Santander operates a network of nearly 700 retail branch offices in Connecticut, Delaware, Massachusetts, New Hampshire, New Jersey, New York, Pennsylvania, and Rhode Island.
From 2010 to 2014, Santander marketed and enrolled consumers in its “Account Protector” overdraft service for ATM and one-time debit card transactions, and charged consumers $35 per overdraft. Santander used a telemarketer to call consumers to persuade them to opt in to the overdraft service and rewarded the telemarketer with a higher hourly rate when it hit specified sales targets.
In 2010, federal rules took effect prohibiting banks and credit unions from charging overdraft fees on ATM and one-time debit card transactions unless consumers affirmatively opt in. If consumers don’t opt in, banks may decline the transactions because of insufficient or unavailable funds, and can’t charge an overdraft fee.

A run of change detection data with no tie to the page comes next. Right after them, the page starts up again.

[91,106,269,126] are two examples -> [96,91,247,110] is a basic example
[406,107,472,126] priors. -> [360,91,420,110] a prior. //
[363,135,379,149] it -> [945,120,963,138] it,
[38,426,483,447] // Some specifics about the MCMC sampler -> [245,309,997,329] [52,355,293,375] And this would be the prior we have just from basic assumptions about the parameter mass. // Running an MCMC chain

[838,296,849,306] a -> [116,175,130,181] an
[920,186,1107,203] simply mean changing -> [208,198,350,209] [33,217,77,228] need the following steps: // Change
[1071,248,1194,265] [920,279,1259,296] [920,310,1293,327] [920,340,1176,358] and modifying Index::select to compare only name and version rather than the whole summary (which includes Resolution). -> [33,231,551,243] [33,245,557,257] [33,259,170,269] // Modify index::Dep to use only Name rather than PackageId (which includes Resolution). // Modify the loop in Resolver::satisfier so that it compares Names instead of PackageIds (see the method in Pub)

The CFPB found that Santander marketed its overdraft service deceptively during telemarketing calls and enrolled consumers in overdraft service without their consent in violation of the opt-in rule. The CFPB found Santander Bank’s illegal and improper practices included:
- Signing consumers up for overdraft service without their consent;
- Deceiving consumers that overdraft service was free;
- Deceiving consumers about the fees they would face if they did not opt in;
- Falsely claiming the call was not a sales pitch; and
- Failing to stop its telemarketer’s deceptive tactics.

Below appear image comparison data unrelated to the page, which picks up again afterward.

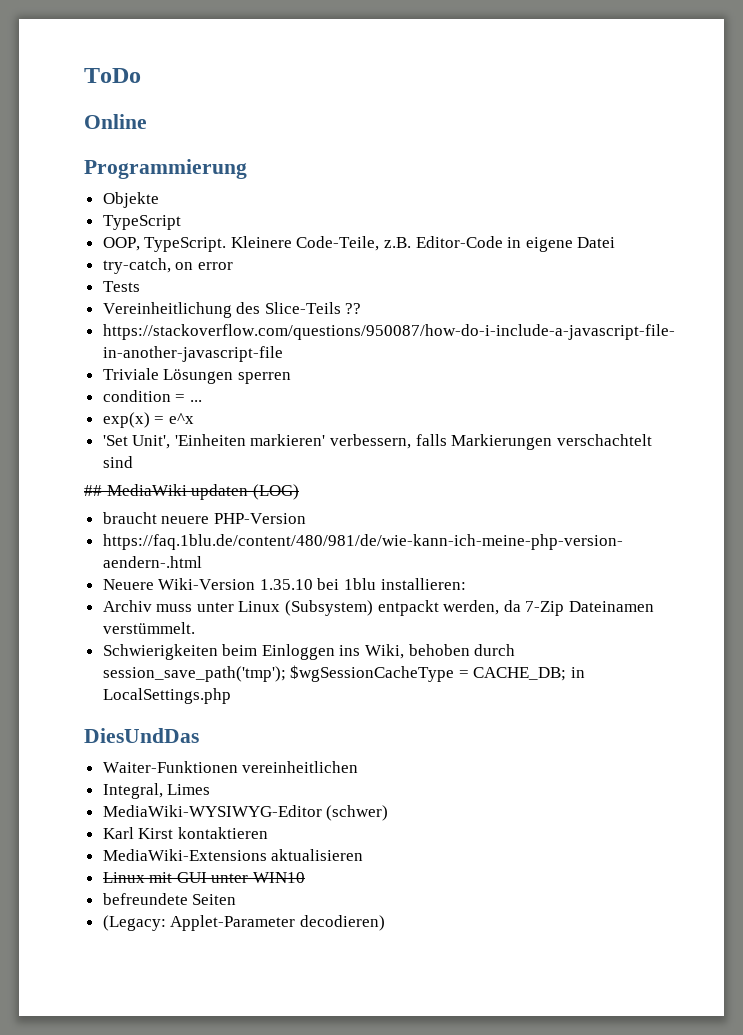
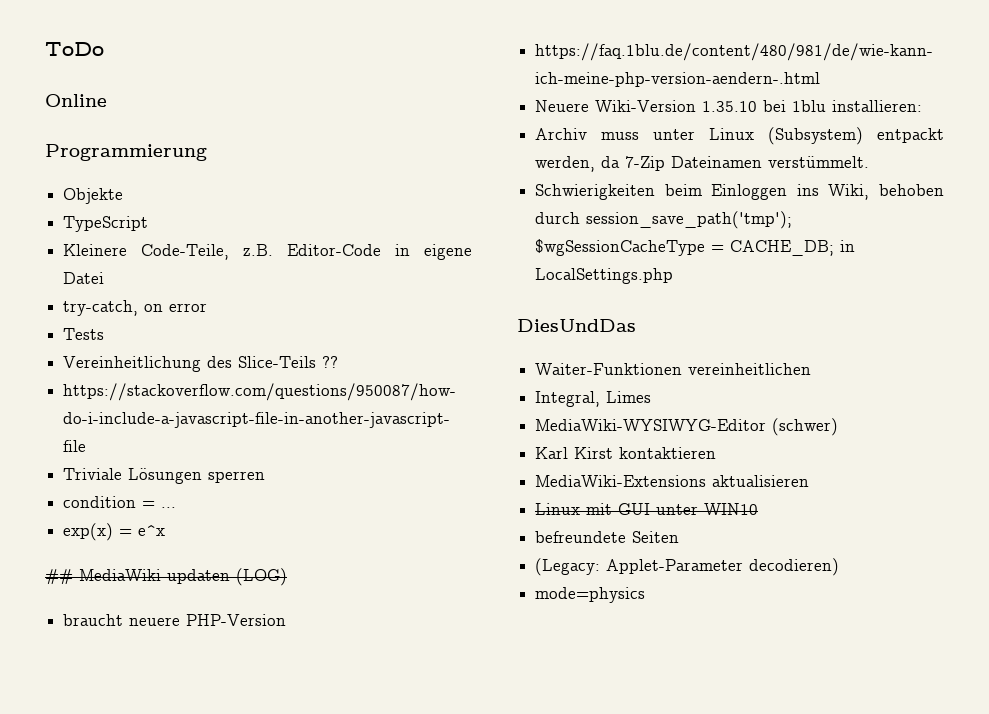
[102,237,227,252] OOP, TypeScript. -> (149, 224) none
[102,434,652,450] [102,456,133,468] // 'Set Unit', 'Einheiten markieren' verbessern, falls Markierungen verschachtelt sind -> (166, 530) none
(385, 923) none -> [535,587,646,603] // mode=physics

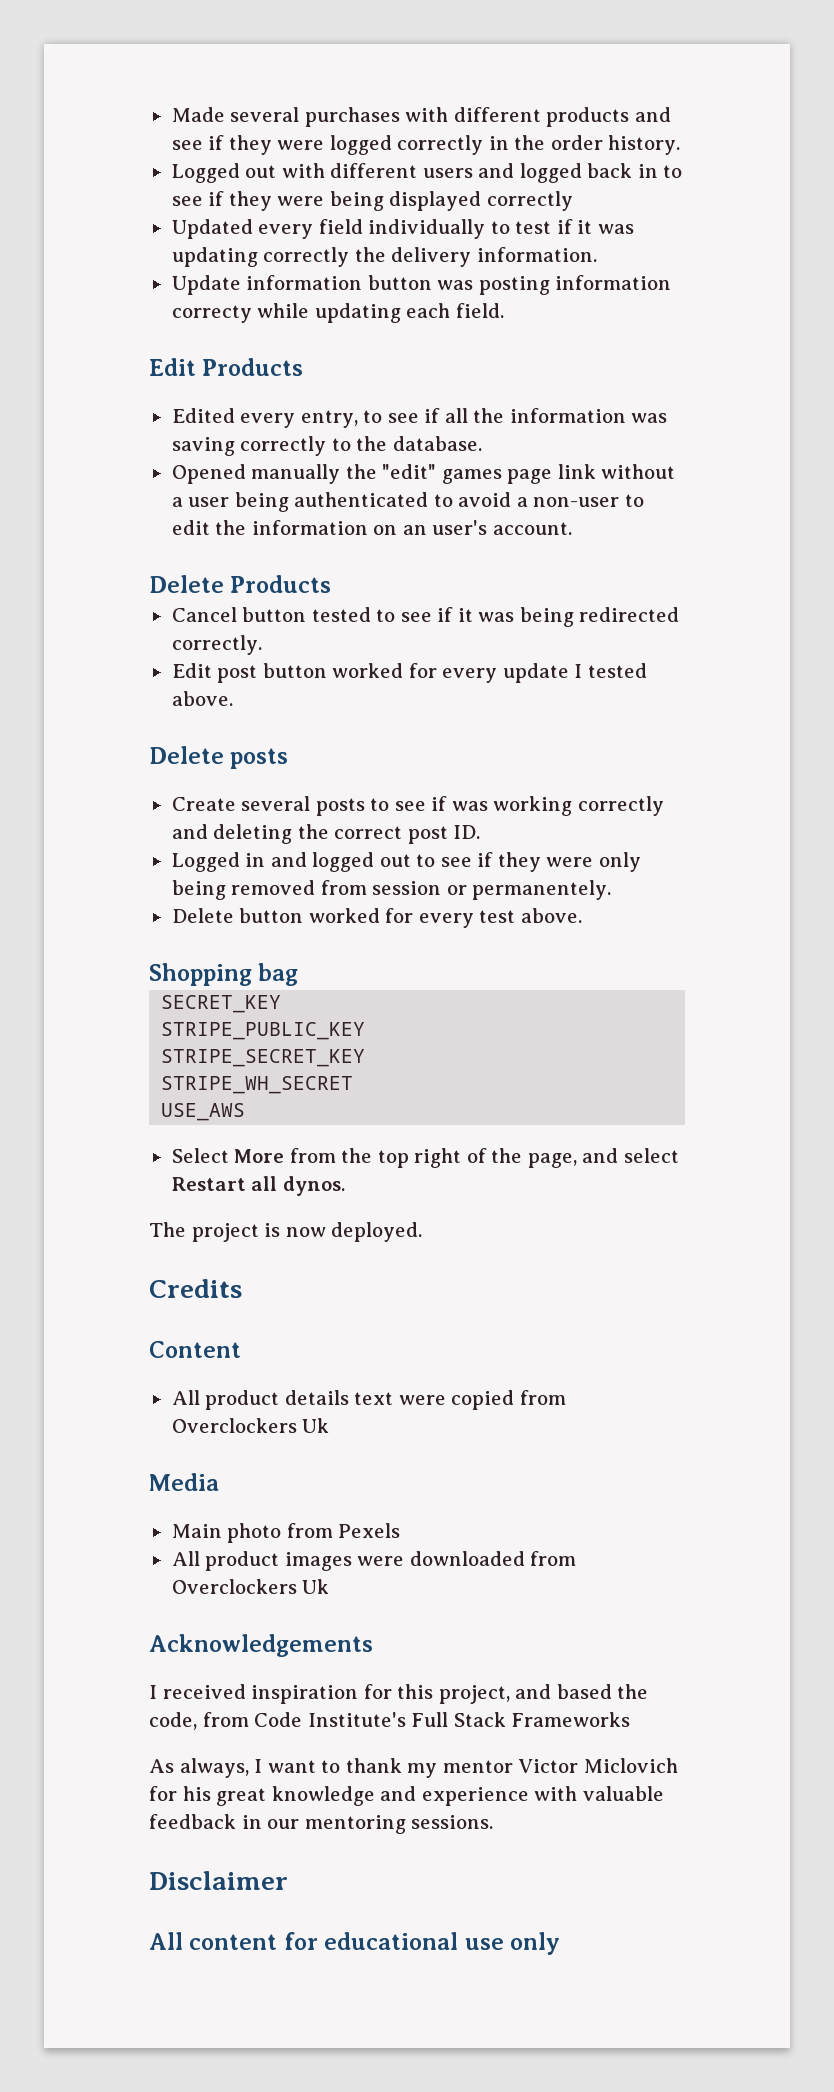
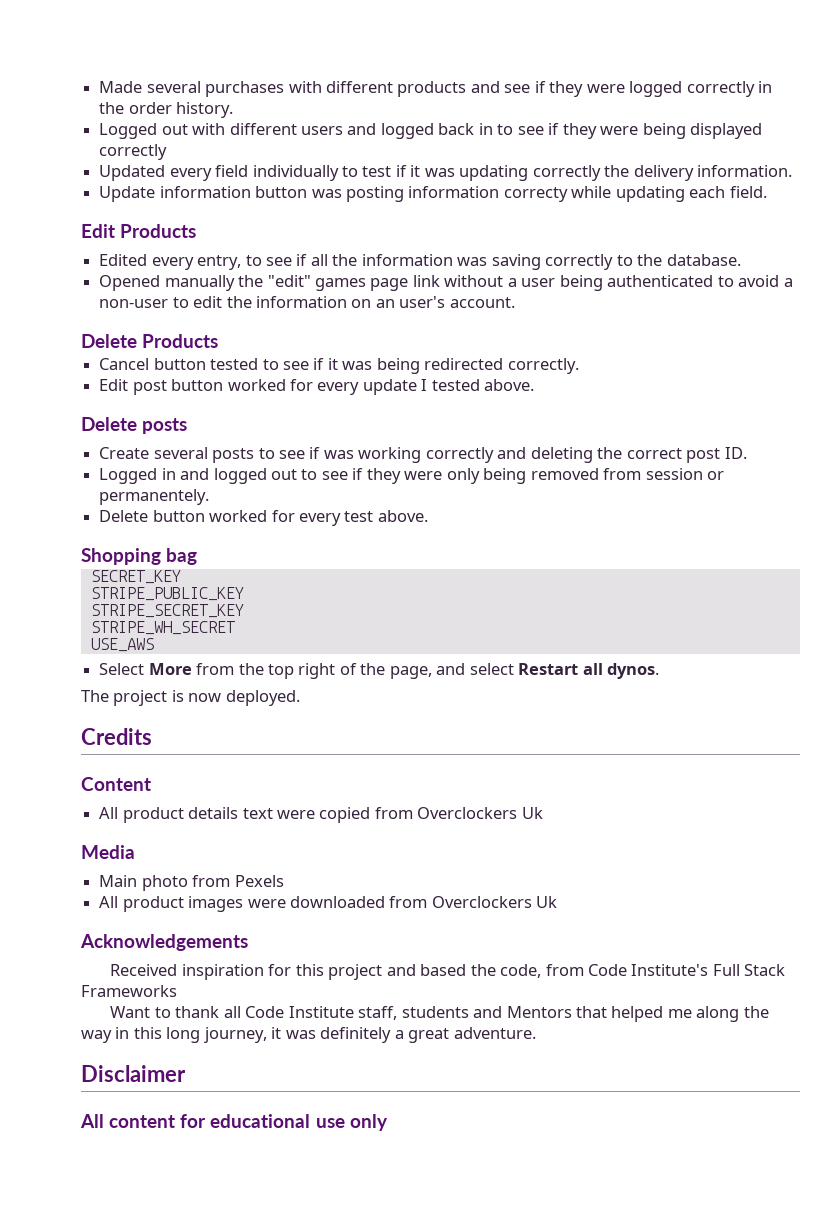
[149,1684,246,1699] I received -> [110,964,178,976] Received
[438,1685,510,1704] project, -> [328,964,383,980] project
[149,1758,678,1778] [149,1786,664,1806] [149,1814,494,1834] As always, I want to thank my mentor Victor Miclovich for his great knowledge and experience with valuable feedback in our mentoring sessions. -> [110,1006,769,1022] [81,1027,536,1043] Want to thank all Code Institute staff, students and Mentors that helped me along the way in this long journey, it was definitely a great adventure.

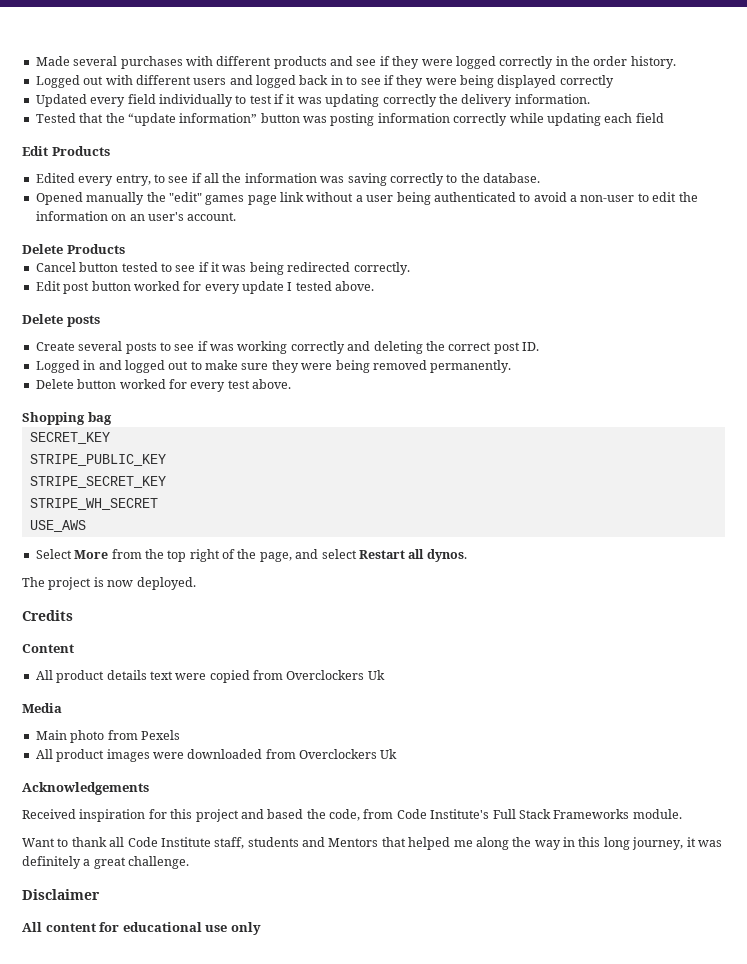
[99,186,251,202] Update information -> [35,113,258,126] Tested that the “update information”
[503,187,568,202] correcty -> [453,113,508,126] correctly
[729,186,767,198] field. -> [635,113,664,123] field
[321,468,480,484] see if they were only -> [205,360,333,373] make sure they were
[603,468,724,480] [99,489,210,505] from session or permanentely. -> [430,360,512,373] permanently.
(177, 991) none -> [632,809,682,819] module.
[453,1027,536,1039] adventure. -> [128,856,190,869] challenge.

Santander Bank violated the Electronic Fund Transfer Act and the Dodd-Frank Act. The CFPB’s order requires that Santander Bank:
- Validate all opt-ins associated with the telemarketer: Santander will contact all consumers who were enrolled in Account Protector through the bank’s telemarketer, and ask them whether they wish to be opted in. Santander will not be able to charge those consumers overdraft fees unless they affirmatively consent to opting in.
- Not use a vendor to telemarket overdraft service:Santander is prohibited from using a vendor to conduct outbound telemarketing of overdraft service to consumers. Santander also may not require its employees to generate a target number of opt-ins or provide its employees with financial incentives in connection with opt-ins.
- Increase oversight of all third-party telemarketers: Santander will develop and implement a new or revised policy governing vendor management for service providers engaged in telemarketing of consumer financial products or services.
- Pay a $10 million penalty:Santander will make a $10 million penalty payment to the CFPB’s Civil Penalty Fund.